(What is being asked): Given the records underneath, please repeat exactly the lines from the line with "background: #5eead4 ->" through the line with "html: none ->", passing over any picture.

(Data for the task):
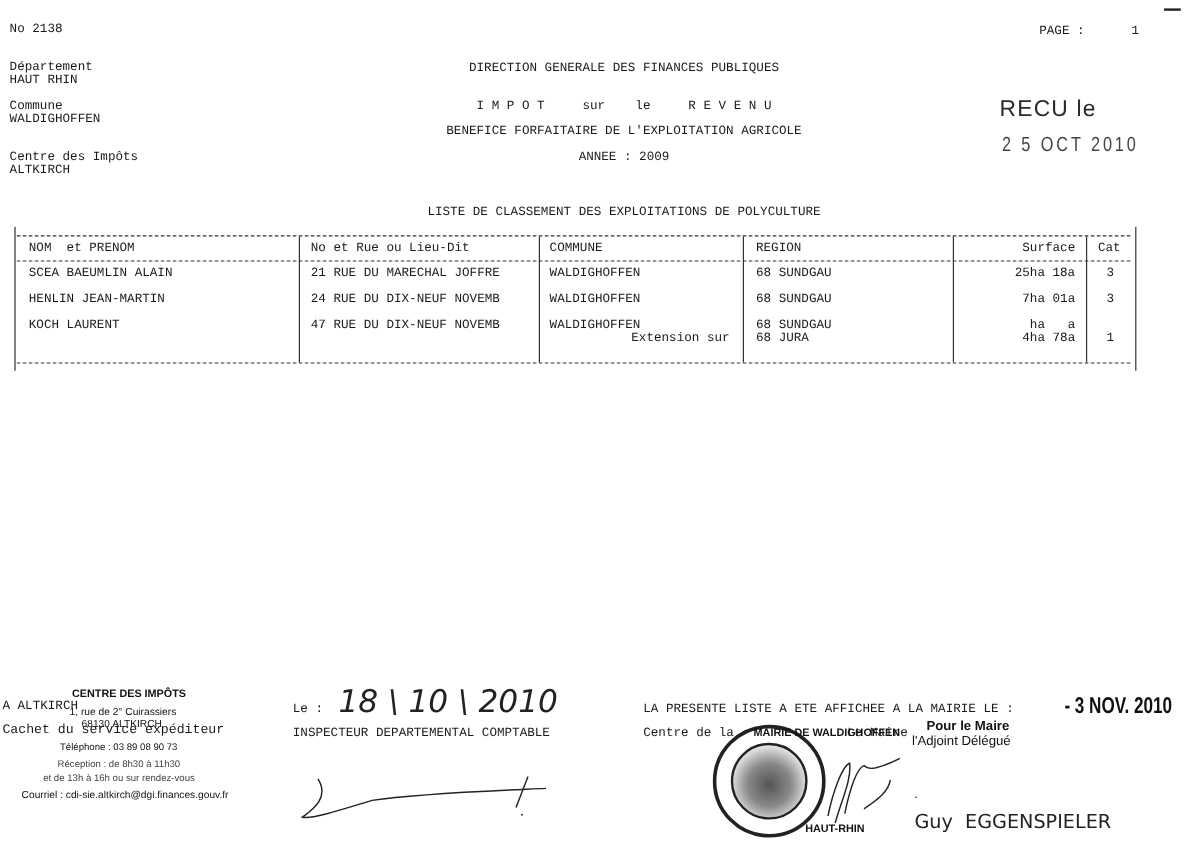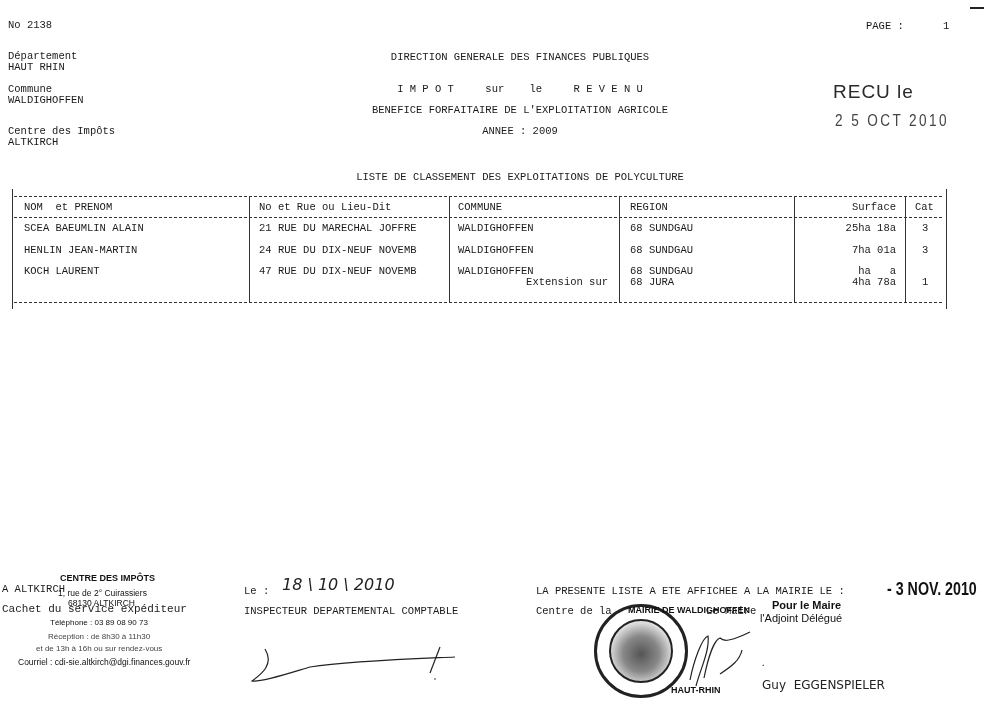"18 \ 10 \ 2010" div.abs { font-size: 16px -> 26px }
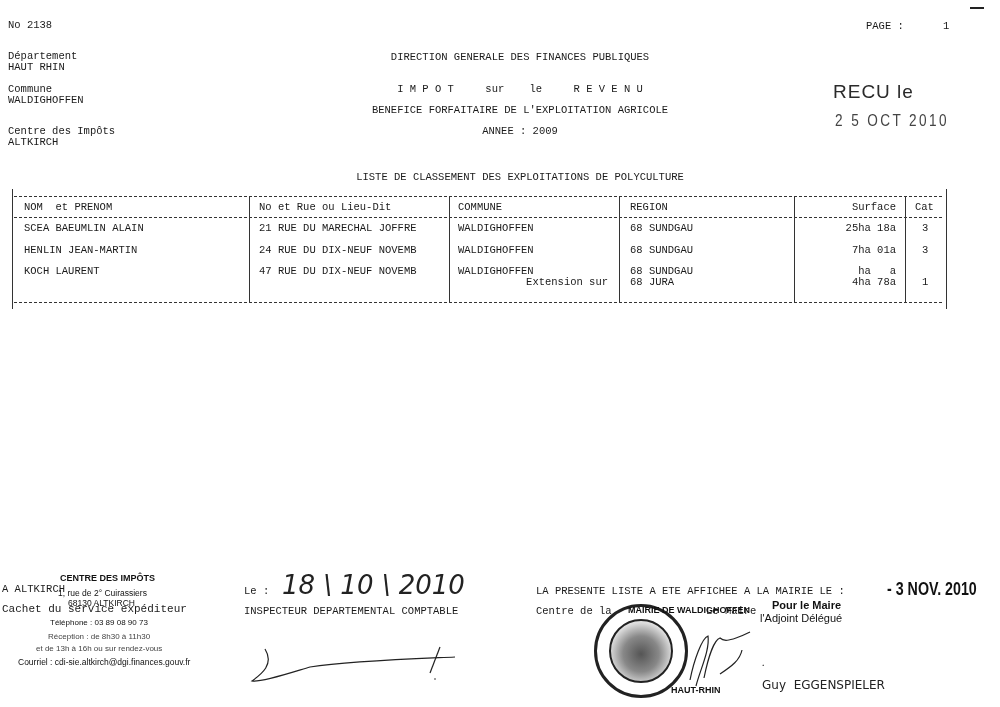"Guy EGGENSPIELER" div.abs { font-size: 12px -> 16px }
--
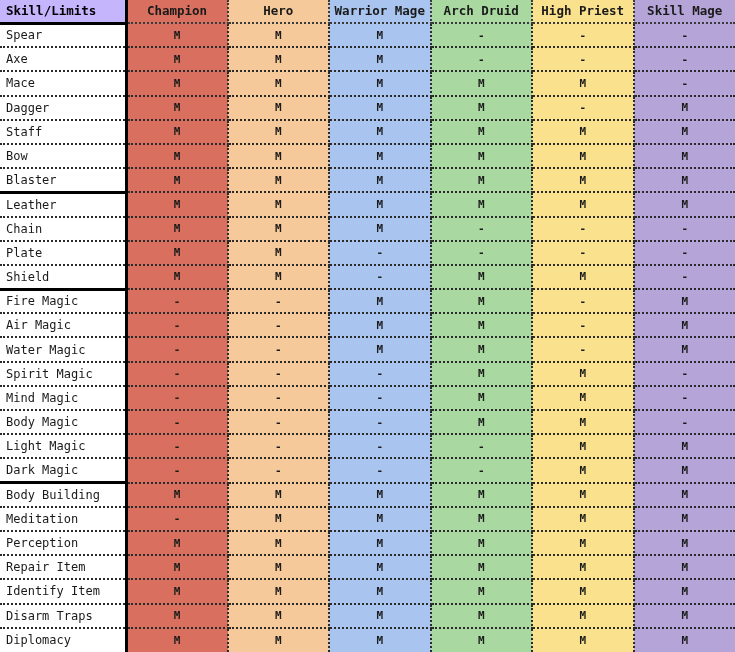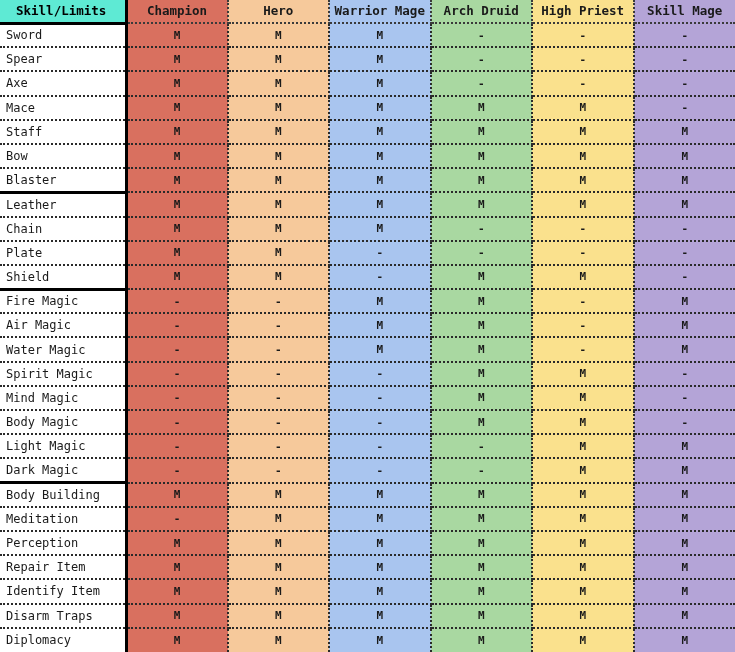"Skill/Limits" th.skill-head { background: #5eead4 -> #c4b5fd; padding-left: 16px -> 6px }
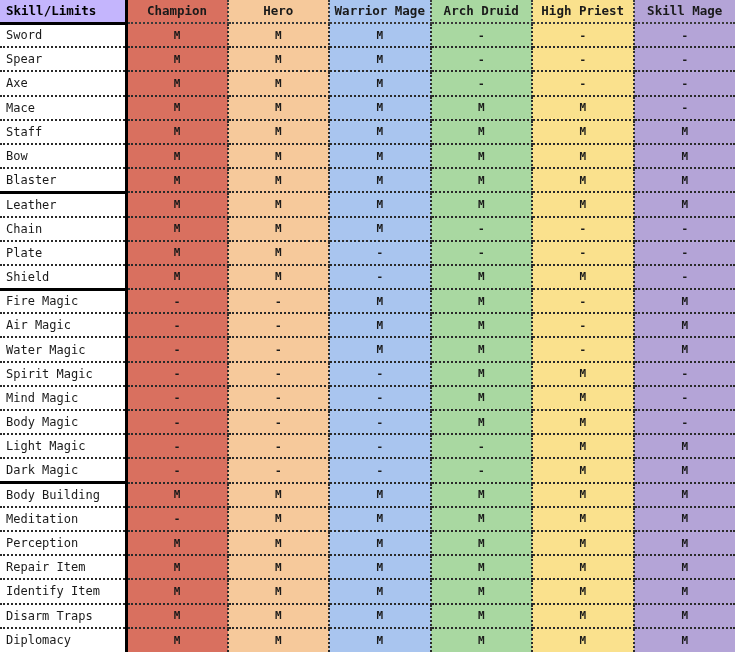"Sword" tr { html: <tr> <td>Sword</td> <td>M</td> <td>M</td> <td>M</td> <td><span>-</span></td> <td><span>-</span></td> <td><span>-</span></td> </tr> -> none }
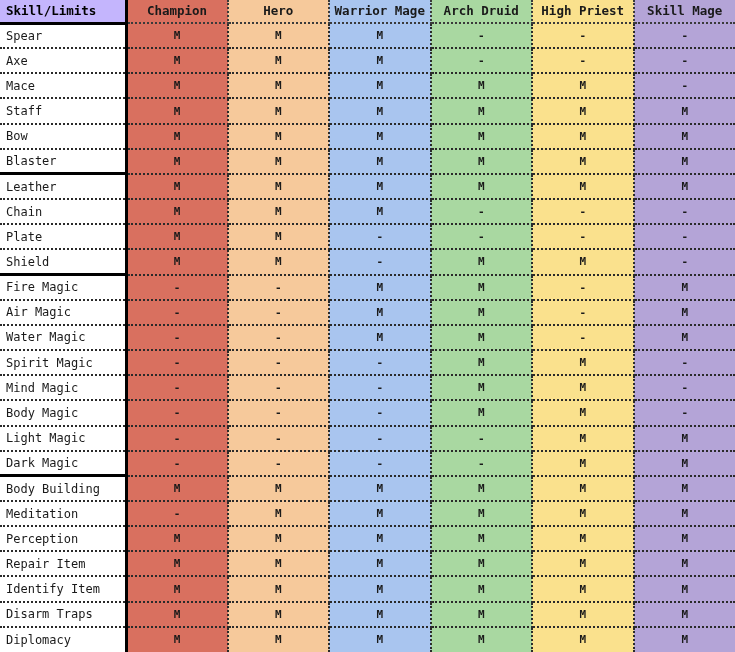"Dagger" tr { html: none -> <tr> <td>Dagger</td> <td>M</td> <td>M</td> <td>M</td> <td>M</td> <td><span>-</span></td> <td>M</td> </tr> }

(The completed task):
"Skill/Limits" th.skill-head { background: #5eead4 -> #c4b5fd; padding-left: 16px -> 6px }
"Sword" tr { html: <tr> <td>Sword</td> <td>M</td> <td>M</td> <td>M</td> <td><span>-</span></td> <td><span>-</span></td> <td><span>-</span></td> </tr> -> none }
"Dagger" tr { html: none -> <tr> <td>Dagger</td> <td>M</td> <td>M</td> <td>M</td> <td>M</td> <td><span>-</span></td> <td>M</td> </tr> }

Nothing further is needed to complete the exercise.